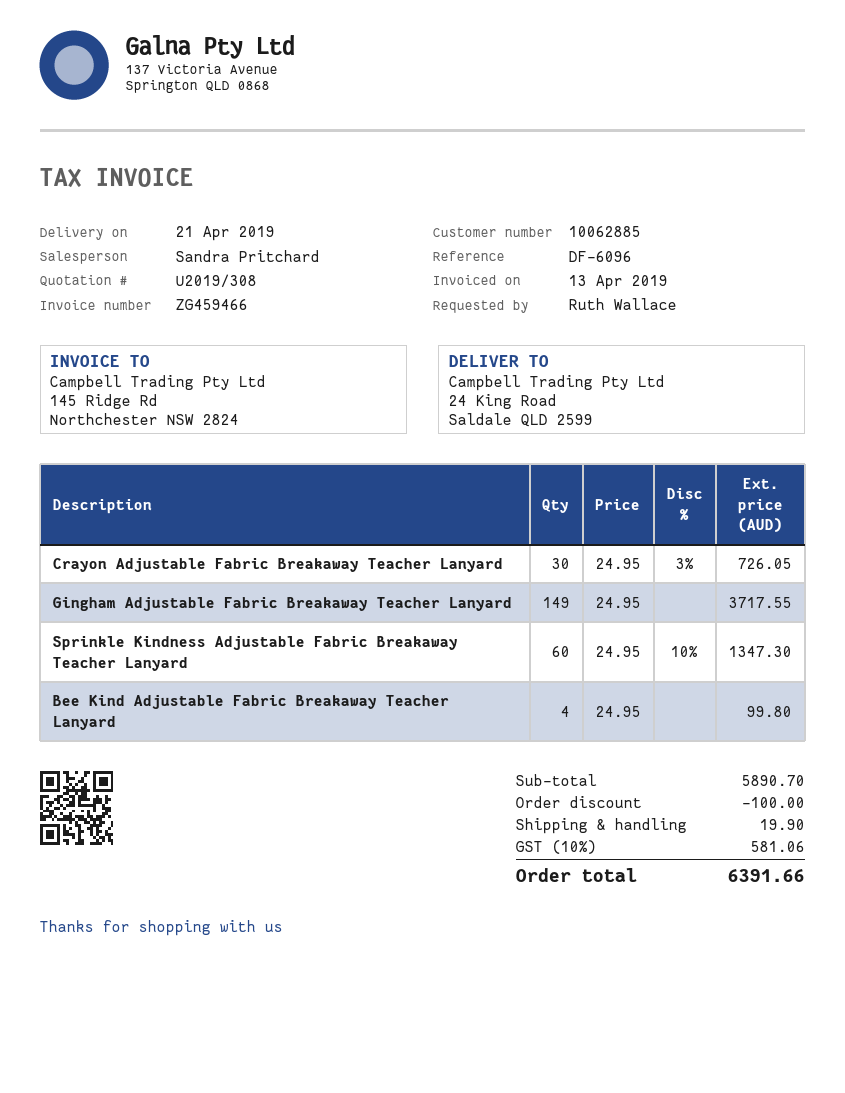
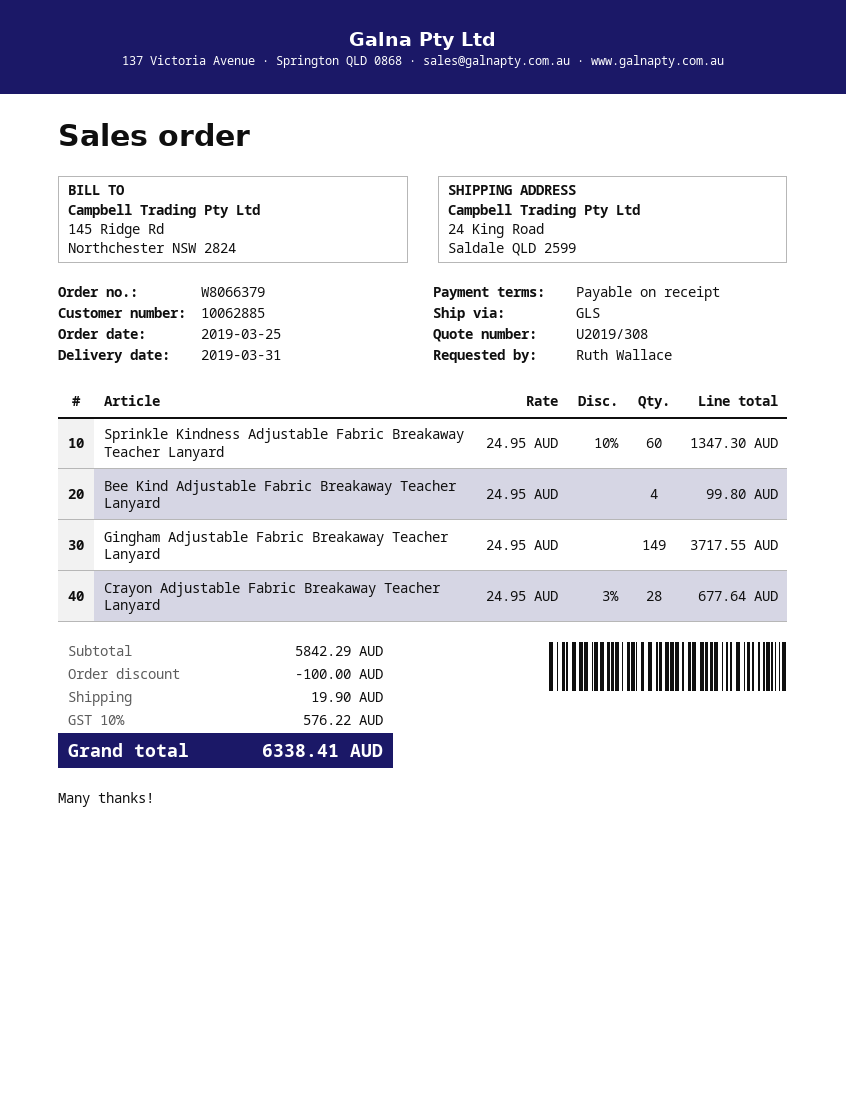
delivery date: 2019-04-21 -> 2019-03-31
Crayon Adjustable Fabric Breakaway Teacher Lanyard: 30 x 24.95 - 3% = 726.05 -> 28 x 24.95 - 3% = 677.64
subtotal: 5890.70 -> 5842.29
tax: 10% = 581.06 -> 10% = 576.22
total: 6391.66 -> 6338.41

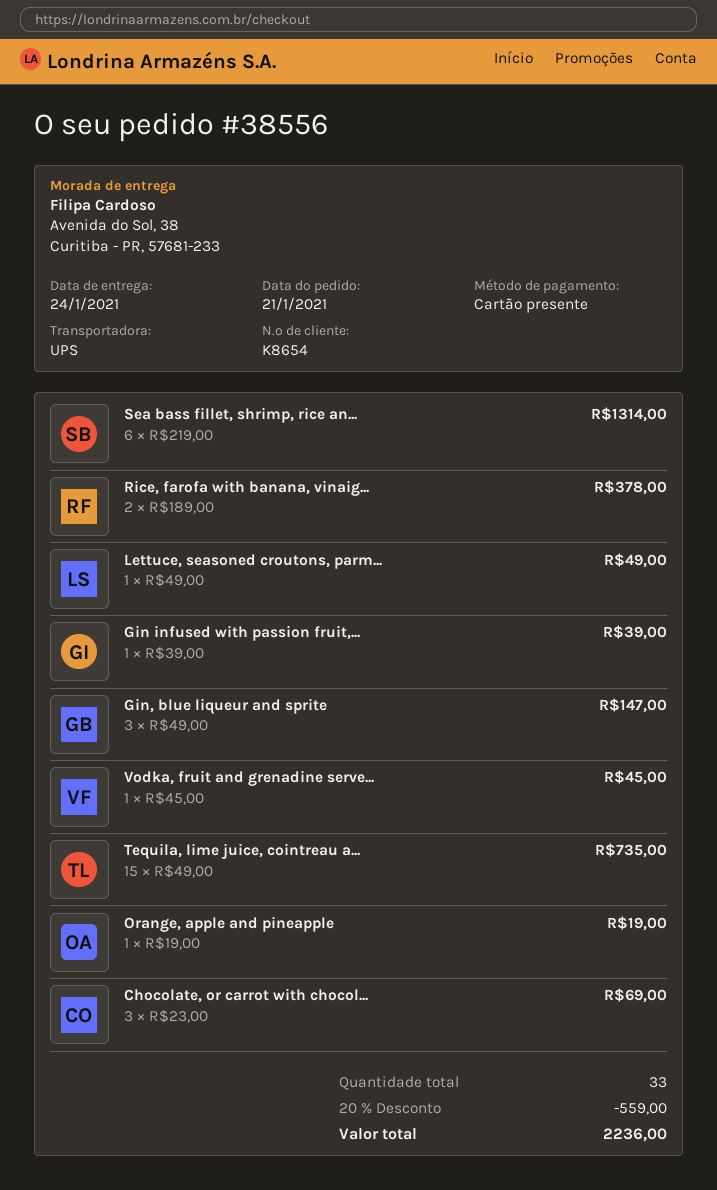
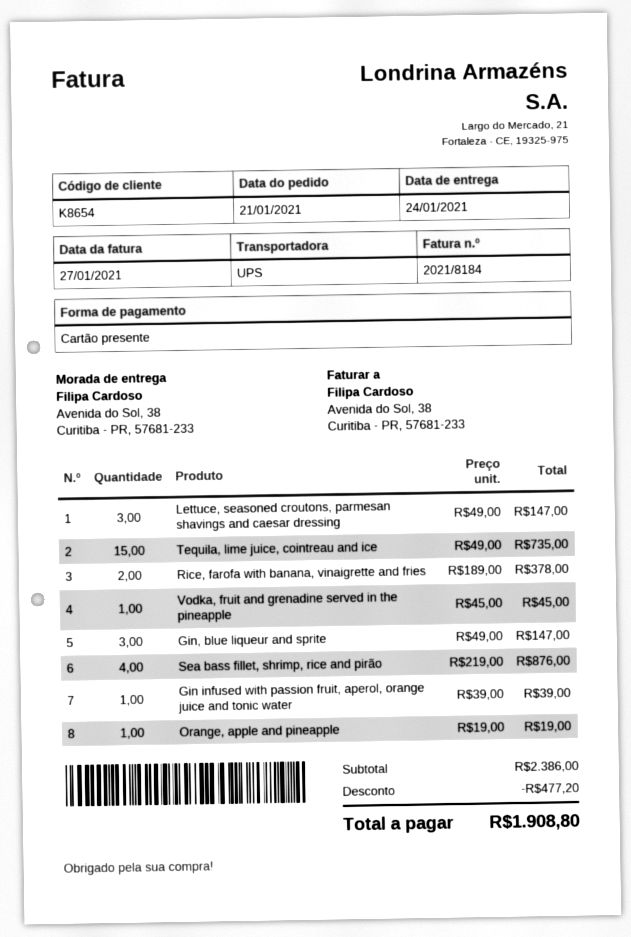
Sea bass fillet, shrimp, rice an...: 6 x 219.00 = 1314.00 -> 4 x 219.00 = 876.00
Lettuce, seasoned croutons, parm...: 1 x 49.00 = 49.00 -> 3 x 49.00 = 147.00
Chocolate, or carrot with chocol...: 3 x 23.00 = 69.00 -> none
discount: 559.00 -> 477.20
total: 2236.00 -> 1908.80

+--

Starting at the line containing "subtotal: 5890.70 -> 5842.29" and stopping at the line containing "Lettuce, seasoned croutons, parm...: 1", output every line above exactly, both ends included, with pictures omitted.

subtotal: 5890.70 -> 5842.29
tax: 10% = 581.06 -> 10% = 576.22
total: 6391.66 -> 6338.41

Sea bass fillet, shrimp, rice an...: 6 x 219.00 = 1314.00 -> 4 x 219.00 = 876.00
Lettuce, seasoned croutons, parm...: 1 x 49.00 = 49.00 -> 3 x 49.00 = 147.00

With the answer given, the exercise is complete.